# Integrating python and SQL

## Useful links:

- [Python Connector Docs](https://dev.mysql.com/doc/connector-python/en/)
- [Helpful tutorial](https://realpython.com/python-mysql/)

Python can be used in conjuction with mysql using the mysql package. This can offer more control over SQL but can also allow you to form pandas DataFrames from SQL tables, and vice versa. To use mysql you will first need to install it into your python interpreter, using `pip install mysql-connector-python`. But more about pip and installing packages in another lesson.

First thing to do is import the connector module, which allows us to connect to an SQL database from python, and then set up a connection to our chosen database:

In [1]:
import mysql.connector as Connector
Conn = Connector.connect(host='localhost', user='kiara', password='kiara_password')

Next, we instantiate a 'cursor' object, which we use to execute queries to our database through our connection.

In [2]:
Cursor = Conn.cursor()

Using the cursor object is very simple: you just insert a string that holds the SQL query you what to perform. **Note:** it is not necessary to include a ';' at the end of a query here. I want to show all databases we have stored:

In [3]:
Cursor.execute('SHOW DATABASES')
Tables = Cursor.fetchall()
Tables

[('information_schema',), ('kiara_db',)]

So we see that there are two databases avialable to us as the user 'kiara'. The `Cursor.fetchall()` method fetches the result of our query into python objects which can then be manipulated. However we could create a buffered cursor object which automatically fetches the result, but leaves it as an iterable:

In [4]:
Buff_Cursor = Conn.cursor(buffered = True)
Buff_Cursor.execute('SHOW DATABASES')

for database in Buff_Cursor:
    print(database)
    
Buff_Cursor.close();

('information_schema',)
('kiara_db',)


You can choose to do this to save some time and lines of code, and if you aren't bothered about saving the result directly into a python variable.
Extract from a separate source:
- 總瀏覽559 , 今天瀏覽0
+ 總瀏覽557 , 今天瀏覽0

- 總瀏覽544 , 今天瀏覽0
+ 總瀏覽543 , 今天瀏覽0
When I established the connection in cell 1, I did not specify which database we want to use and so we have not got one automatically selected. Just like in an SQL terminal. However we can connect instantly to a specific database. First we have to close our current cursor (this resets the cursor essentially) and cut off our current connection to SQL:

In [5]:
Cursor.close()
Conn.close()

We can now reconnect specifically to a database called 'kiara_db', using the `database` keyword:

In [6]:
Conn = Connector.connect(host='localhost', user='kiara', password='kiara_password', database='kiara_db')
Cursor = Conn.cursor()

To prove we are where we want to be, I'll inspect the tables we can see:

In [7]:
Cursor.execute('SHOW TABLES')
Cursor.fetchall()

[('company_names',),
 ('post_pan',),
 ('pre_pan',),
 ('running_data',),
 ('stock_prices',)]

To emphasise that we can more or less forget about python save a few objects and methods, and just focus on the SQL syntax, let's remind ourselves of what the 'stock_prices' table is structured like:

In [8]:
Cursor.execute('DESCRIBE stock_prices')
Cursor.fetchall()

[('Ticker', b'varchar(50)', 'YES', '', None, ''),
 ('Date_Added', b'date', 'YES', '', None, ''),
 ('Close', b'float', 'YES', '', None, '')]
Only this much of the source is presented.